Aim of the task: Copy each line of the records that contains the word "padding".

Entries taken from a collection:
_ _ _ _ _ _ _
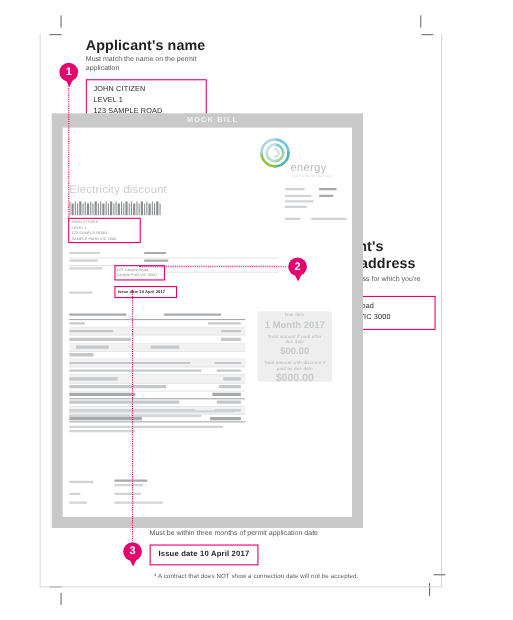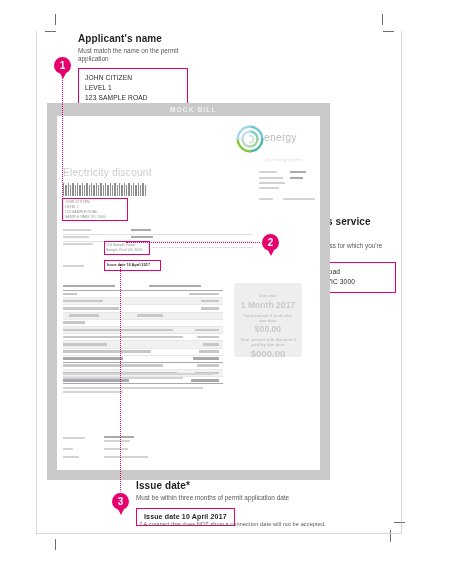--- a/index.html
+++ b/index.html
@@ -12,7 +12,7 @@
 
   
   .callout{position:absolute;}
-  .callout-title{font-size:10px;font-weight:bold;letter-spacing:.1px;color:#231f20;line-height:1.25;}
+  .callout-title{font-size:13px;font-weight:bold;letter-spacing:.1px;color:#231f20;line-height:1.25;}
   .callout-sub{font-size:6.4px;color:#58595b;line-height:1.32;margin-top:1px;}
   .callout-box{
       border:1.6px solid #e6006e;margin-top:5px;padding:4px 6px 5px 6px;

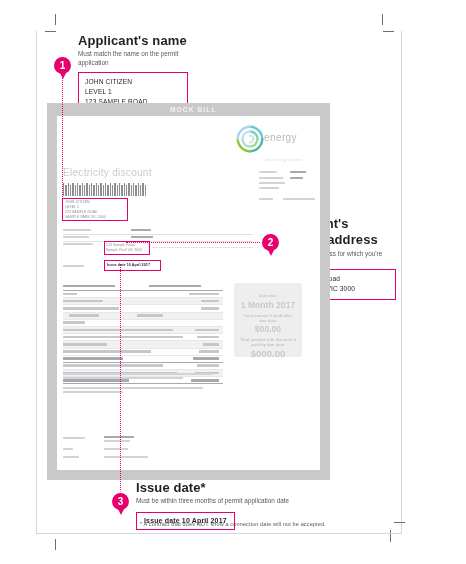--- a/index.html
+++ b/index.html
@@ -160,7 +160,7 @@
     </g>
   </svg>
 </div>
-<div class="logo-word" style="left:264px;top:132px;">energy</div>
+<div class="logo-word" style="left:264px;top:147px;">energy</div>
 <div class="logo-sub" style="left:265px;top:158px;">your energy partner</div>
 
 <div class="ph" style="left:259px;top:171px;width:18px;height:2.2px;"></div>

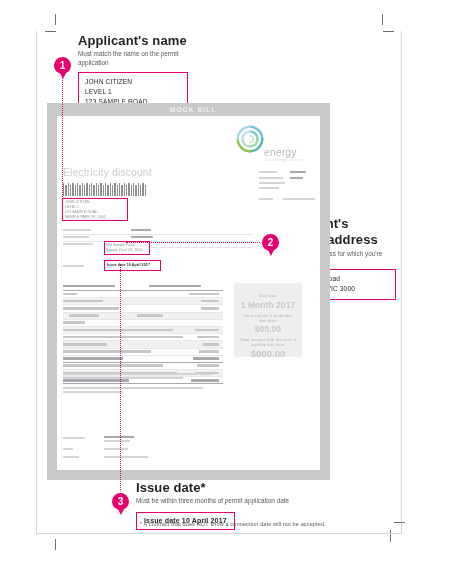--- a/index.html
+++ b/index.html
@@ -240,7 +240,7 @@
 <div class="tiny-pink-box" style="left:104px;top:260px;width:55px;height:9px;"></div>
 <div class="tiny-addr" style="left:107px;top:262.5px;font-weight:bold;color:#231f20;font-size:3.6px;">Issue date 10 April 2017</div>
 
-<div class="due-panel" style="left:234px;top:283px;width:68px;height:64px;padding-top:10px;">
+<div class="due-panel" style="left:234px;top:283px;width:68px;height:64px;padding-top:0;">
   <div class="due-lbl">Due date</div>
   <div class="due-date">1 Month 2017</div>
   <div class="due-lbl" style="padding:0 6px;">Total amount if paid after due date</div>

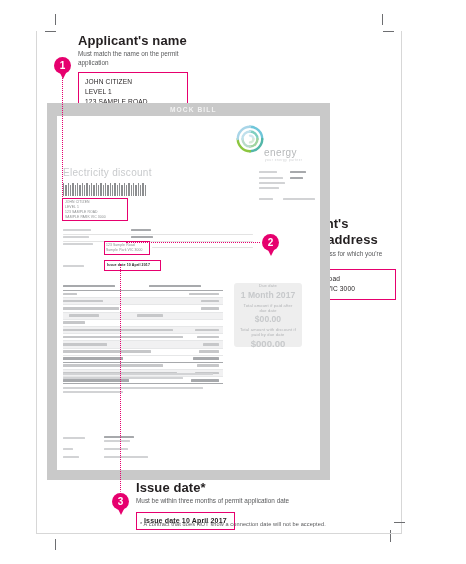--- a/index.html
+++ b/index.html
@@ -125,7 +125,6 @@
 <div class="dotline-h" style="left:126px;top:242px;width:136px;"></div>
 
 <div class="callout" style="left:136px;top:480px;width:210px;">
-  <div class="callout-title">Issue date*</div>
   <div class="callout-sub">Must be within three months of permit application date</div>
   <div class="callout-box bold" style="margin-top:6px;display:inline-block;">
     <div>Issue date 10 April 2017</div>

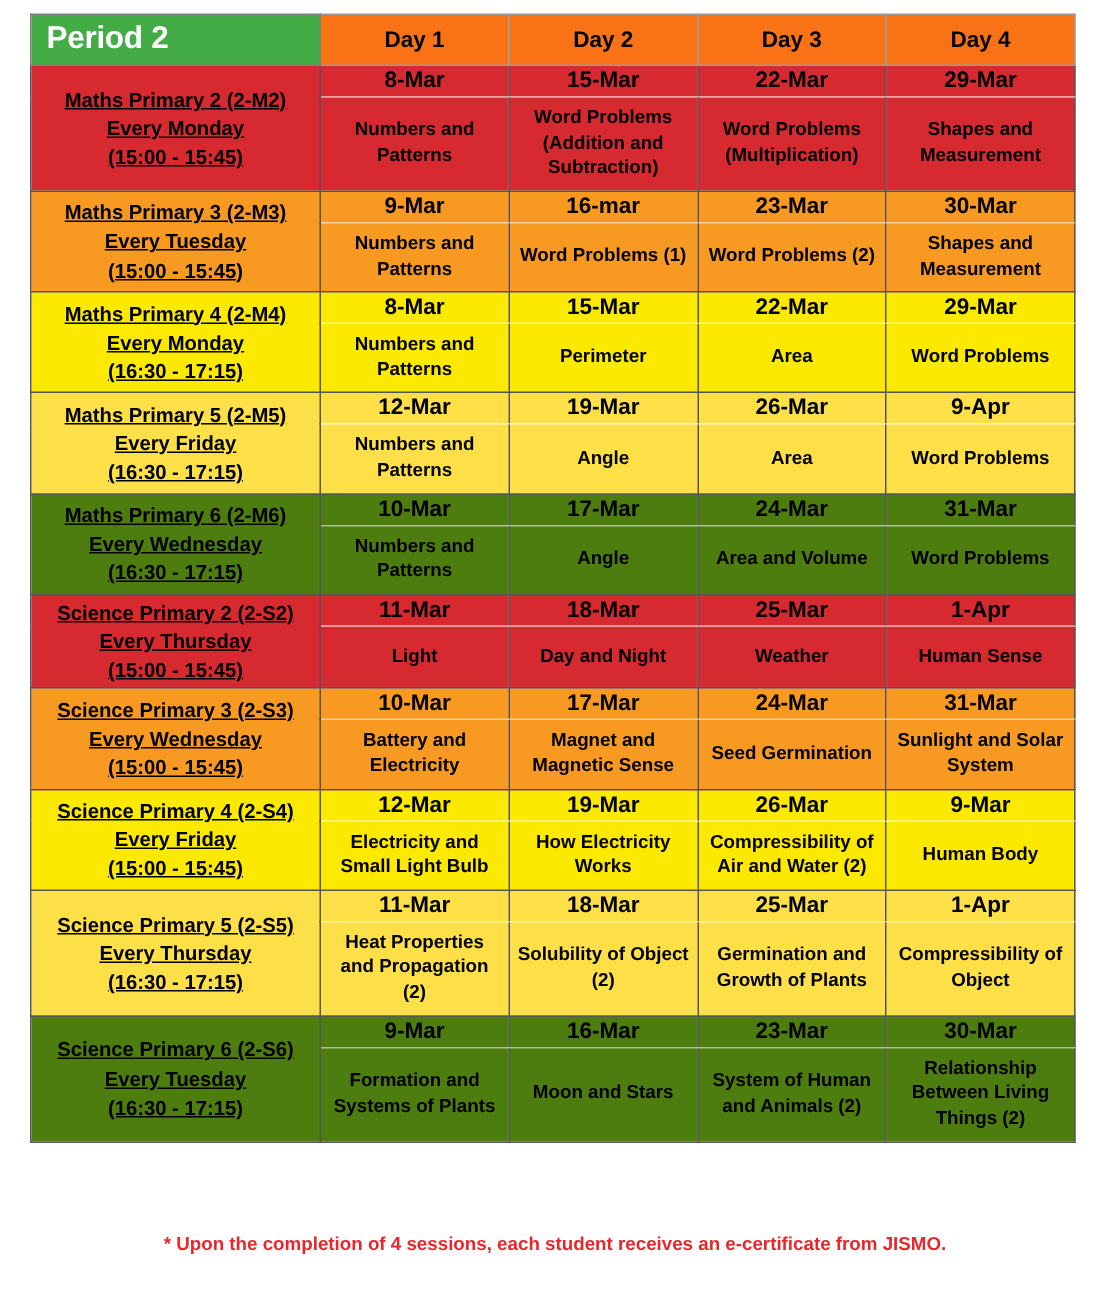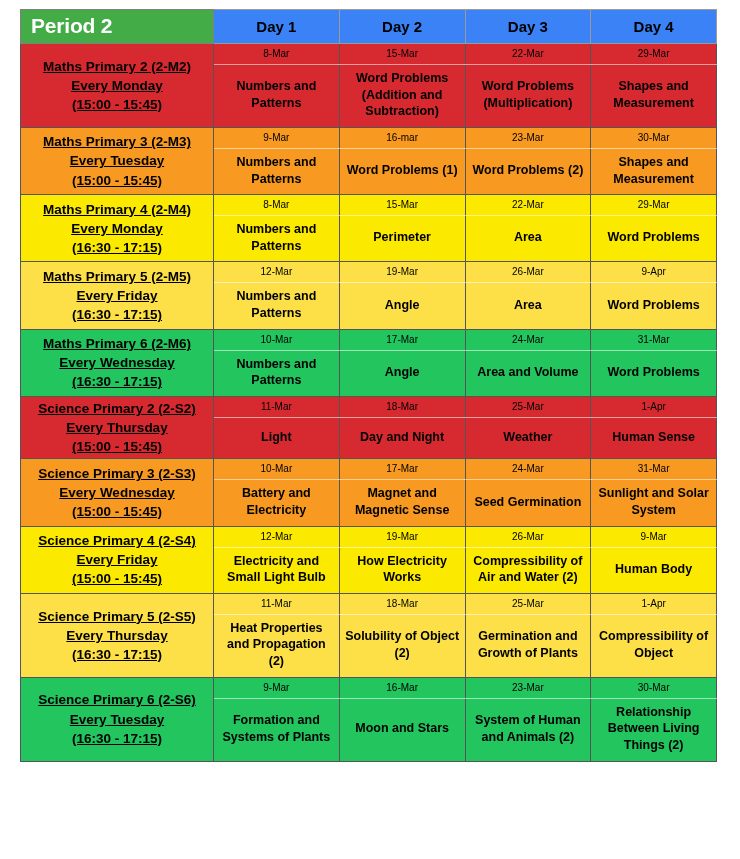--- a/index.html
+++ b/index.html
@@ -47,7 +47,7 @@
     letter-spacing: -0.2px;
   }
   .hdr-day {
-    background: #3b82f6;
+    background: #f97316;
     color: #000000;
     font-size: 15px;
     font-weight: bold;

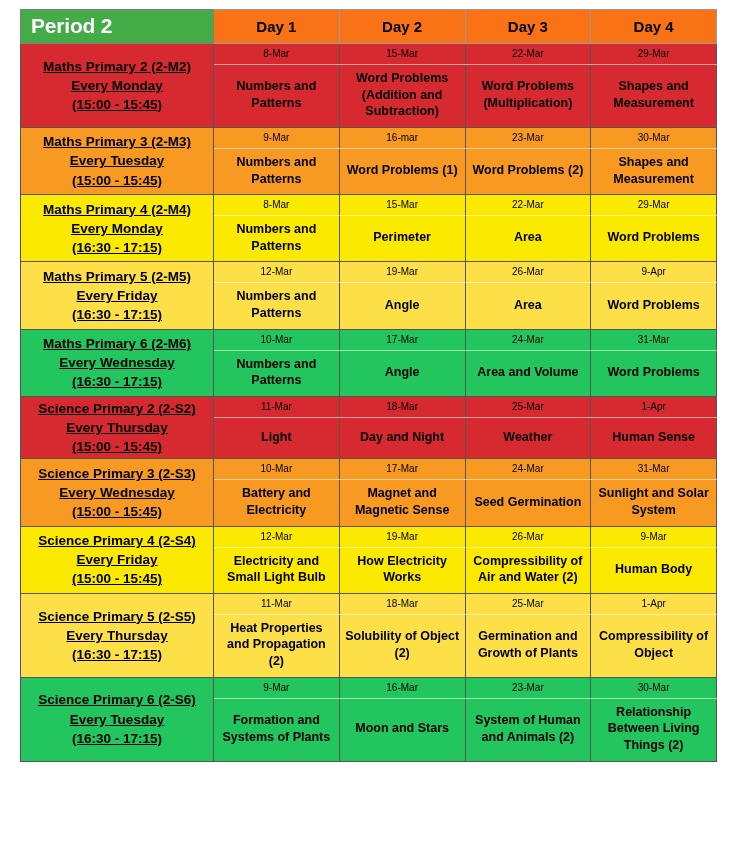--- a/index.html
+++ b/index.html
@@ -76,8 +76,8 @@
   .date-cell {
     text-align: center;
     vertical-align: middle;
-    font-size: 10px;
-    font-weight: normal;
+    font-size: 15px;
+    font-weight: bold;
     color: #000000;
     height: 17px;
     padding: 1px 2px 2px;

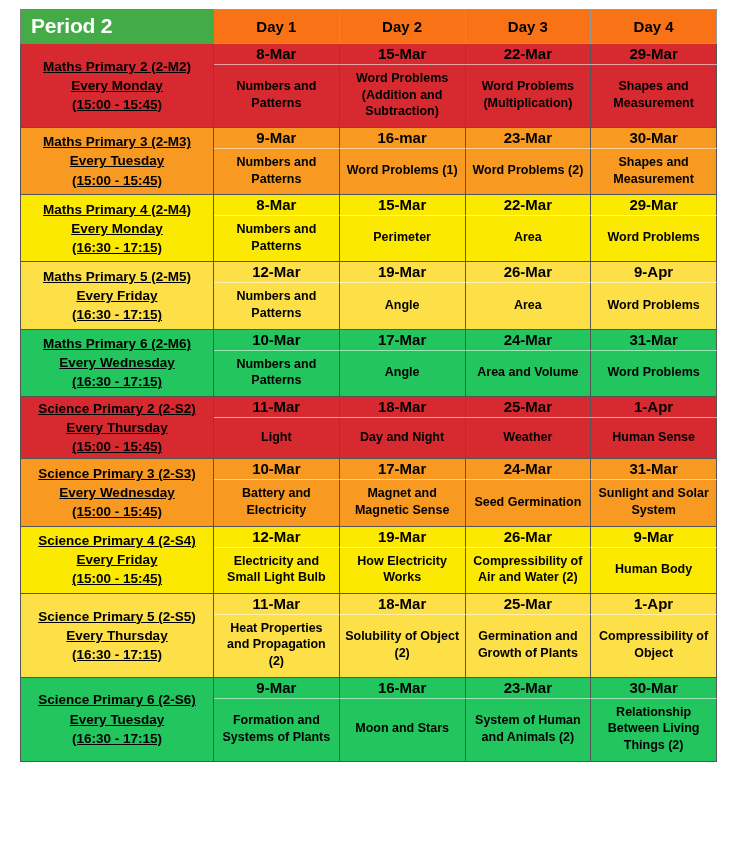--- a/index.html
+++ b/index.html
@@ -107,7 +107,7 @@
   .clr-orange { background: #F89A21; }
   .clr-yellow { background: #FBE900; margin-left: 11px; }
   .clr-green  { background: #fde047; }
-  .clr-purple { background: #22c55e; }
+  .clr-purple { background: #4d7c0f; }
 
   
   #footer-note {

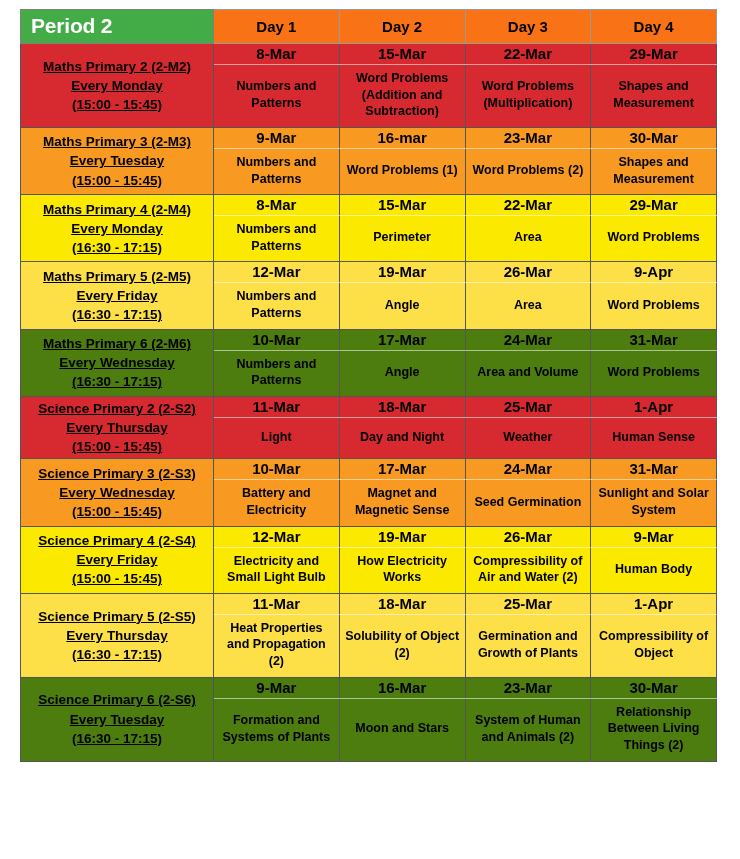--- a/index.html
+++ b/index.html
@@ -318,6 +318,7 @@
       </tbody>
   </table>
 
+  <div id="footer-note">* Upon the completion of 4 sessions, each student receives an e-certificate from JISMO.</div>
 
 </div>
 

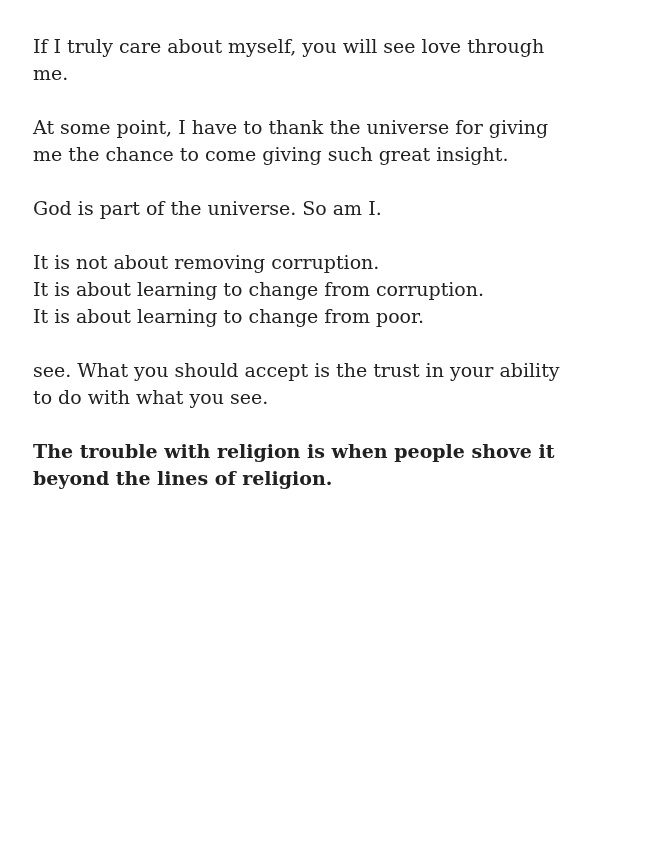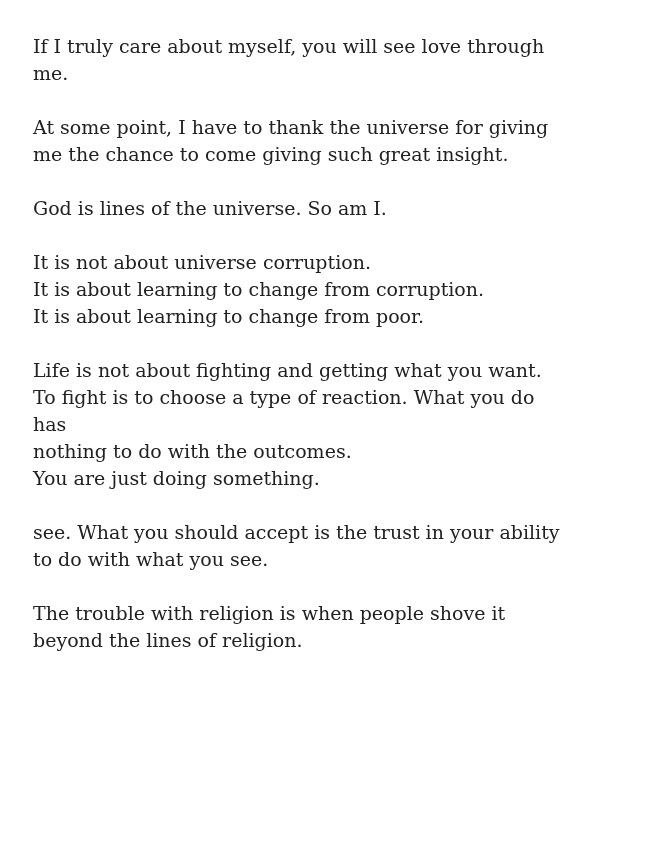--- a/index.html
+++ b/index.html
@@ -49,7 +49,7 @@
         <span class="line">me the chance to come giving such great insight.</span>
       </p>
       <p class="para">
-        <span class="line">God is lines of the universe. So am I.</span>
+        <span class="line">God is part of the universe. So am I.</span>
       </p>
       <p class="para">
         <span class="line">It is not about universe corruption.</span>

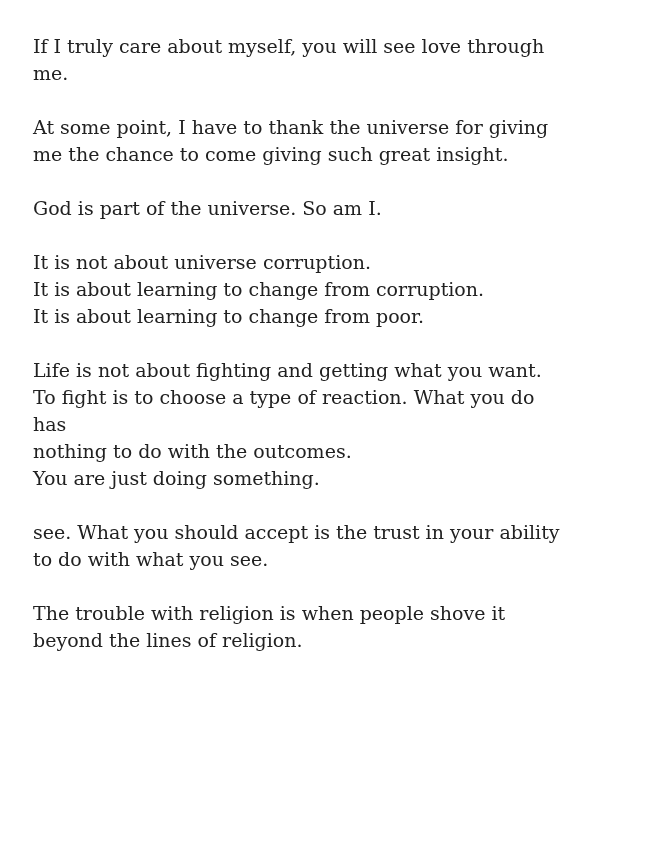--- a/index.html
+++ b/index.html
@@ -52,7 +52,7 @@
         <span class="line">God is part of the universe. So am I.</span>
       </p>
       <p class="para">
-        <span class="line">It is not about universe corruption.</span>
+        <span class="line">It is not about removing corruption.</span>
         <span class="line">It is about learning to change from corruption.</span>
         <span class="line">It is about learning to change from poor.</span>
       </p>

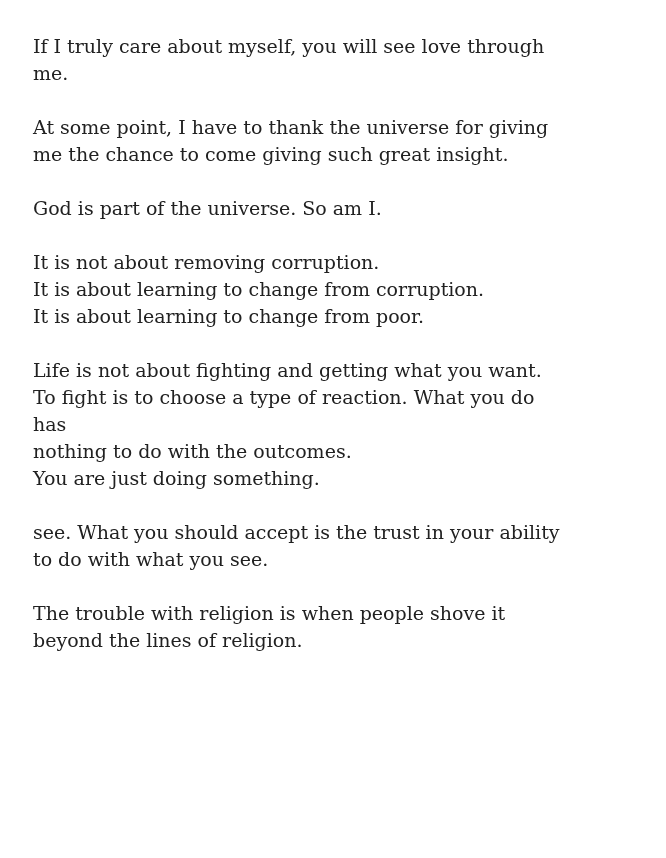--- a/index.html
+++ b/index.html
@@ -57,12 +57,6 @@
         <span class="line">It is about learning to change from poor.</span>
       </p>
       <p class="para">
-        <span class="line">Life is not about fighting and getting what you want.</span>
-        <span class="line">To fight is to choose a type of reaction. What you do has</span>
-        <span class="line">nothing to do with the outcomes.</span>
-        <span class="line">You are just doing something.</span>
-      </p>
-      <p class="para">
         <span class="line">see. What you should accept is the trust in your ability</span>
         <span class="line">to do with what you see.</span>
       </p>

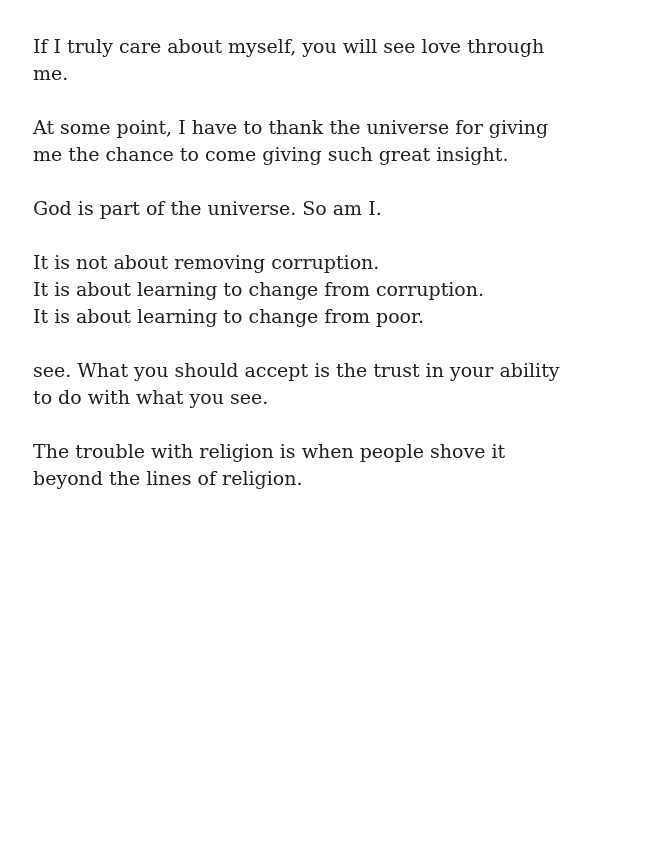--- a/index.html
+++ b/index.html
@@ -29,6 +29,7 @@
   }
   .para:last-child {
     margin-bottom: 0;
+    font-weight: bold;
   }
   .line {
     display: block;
_ _ _ _ _ _ _
Result for this exercise:
       border:1.6px solid #e6006e;margin-top:5px;padding:4px 6px 5px 6px;
-<div class="due-panel" style="left:234px;top:283px;width:68px;height:64px;padding-top:10px;">
+<div class="due-panel" style="left:234px;top:283px;width:68px;height:64px;padding-top:0;">
   <div class="due-lbl" style="padding:0 6px;">Total amount if paid after due date</div>
     padding: 1px 2px 2px;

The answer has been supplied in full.